A faithful copy of the data, pictures omitted, is the required answer.

Extracted data entries
+ + + +

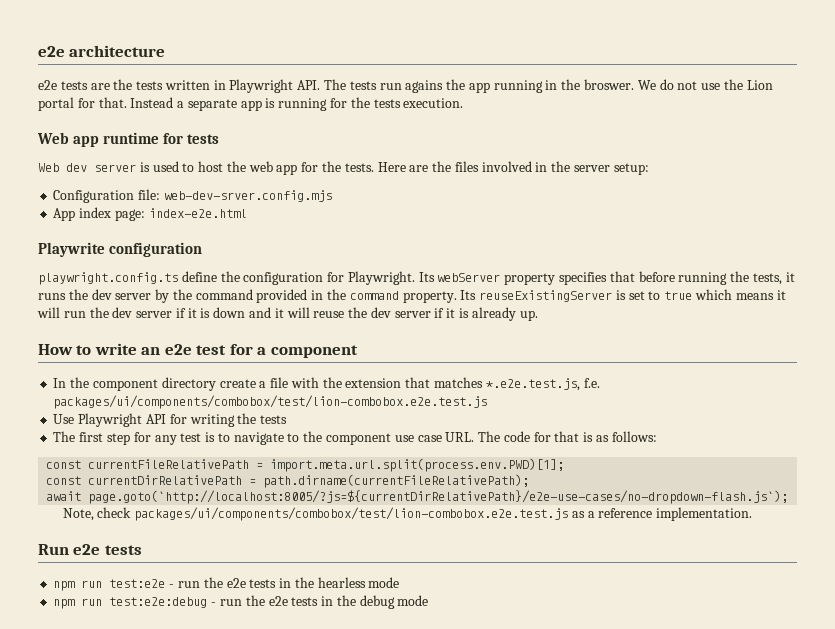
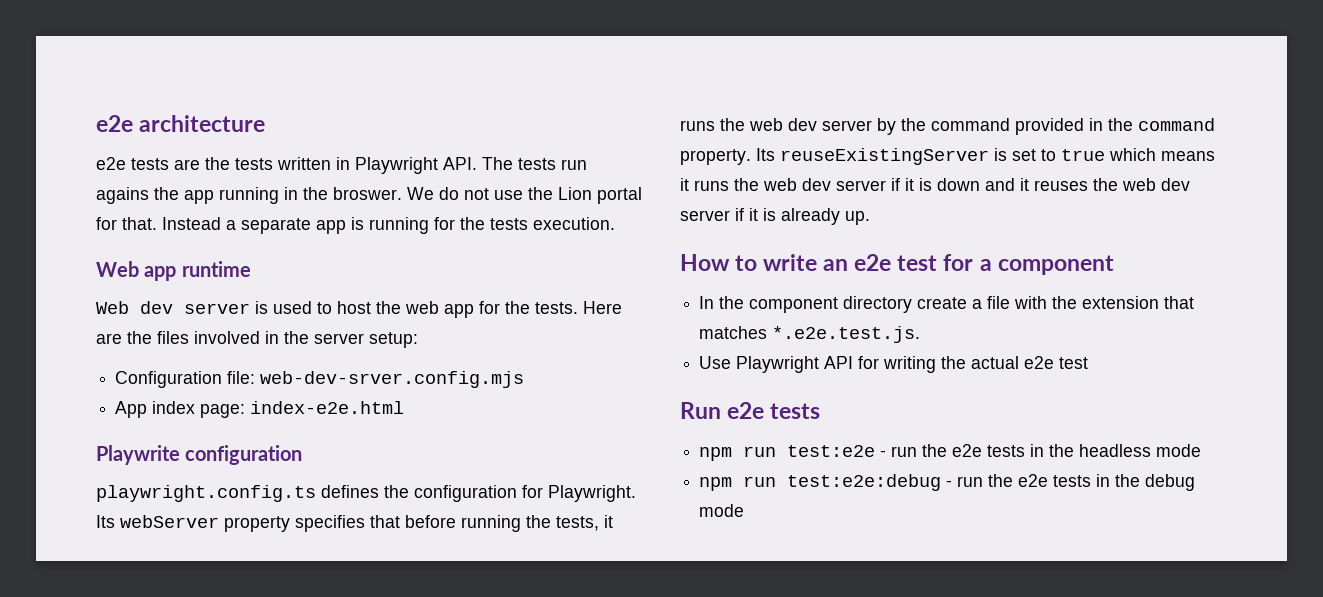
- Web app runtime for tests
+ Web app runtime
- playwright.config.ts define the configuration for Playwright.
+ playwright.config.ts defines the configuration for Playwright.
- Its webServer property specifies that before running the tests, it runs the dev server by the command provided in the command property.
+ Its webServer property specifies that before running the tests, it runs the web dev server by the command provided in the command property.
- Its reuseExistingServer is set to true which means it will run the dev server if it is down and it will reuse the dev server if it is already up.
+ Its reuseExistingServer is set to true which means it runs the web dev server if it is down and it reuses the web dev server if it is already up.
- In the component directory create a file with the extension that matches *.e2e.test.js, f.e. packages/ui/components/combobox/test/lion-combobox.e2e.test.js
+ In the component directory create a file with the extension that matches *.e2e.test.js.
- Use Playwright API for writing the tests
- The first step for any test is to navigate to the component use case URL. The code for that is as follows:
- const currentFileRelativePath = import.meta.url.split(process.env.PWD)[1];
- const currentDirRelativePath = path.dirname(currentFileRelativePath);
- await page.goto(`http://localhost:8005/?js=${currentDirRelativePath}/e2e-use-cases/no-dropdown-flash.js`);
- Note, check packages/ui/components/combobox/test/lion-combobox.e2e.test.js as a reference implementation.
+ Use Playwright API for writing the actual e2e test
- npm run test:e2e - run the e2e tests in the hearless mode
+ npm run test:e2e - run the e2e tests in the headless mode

+ + + +

◆ **Reply to the task**:
- Web app runtime for tests
+ Web app runtime
- playwright.config.ts define the configuration for Playwright.
+ playwright.config.ts defines the configuration for Playwright.
- Its webServer property specifies that before running the tests, it runs the dev server by the command provided in the command property.
+ Its webServer property specifies that before running the tests, it runs the web dev server by the command provided in the command property.
- Its reuseExistingServer is set to true which means it will run the dev server if it is down and it will reuse the dev server if it is already up.
+ Its reuseExistingServer is set to true which means it runs the web dev server if it is down and it reuses the web dev server if it is already up.
- In the component directory create a file with the extension that matches *.e2e.test.js, f.e. packages/ui/components/combobox/test/lion-combobox.e2e.test.js
+ In the component directory create a file with the extension that matches *.e2e.test.js.
- Use Playwright API for writing the tests
- The first step for any test is to navigate to the component use case URL. The code for that is as follows:
- const currentFileRelativePath = import.meta.url.split(process.env.PWD)[1];
- const currentDirRelativePath = path.dirname(currentFileRelativePath);
- await page.goto(`http://localhost:8005/?js=${currentDirRelativePath}/e2e-use-cases/no-dropdown-flash.js`);
- Note, check packages/ui/components/combobox/test/lion-combobox.e2e.test.js as a reference implementation.
+ Use Playwright API for writing the actual e2e test
- npm run test:e2e - run the e2e tests in the hearless mode
+ npm run test:e2e - run the e2e tests in the headless mode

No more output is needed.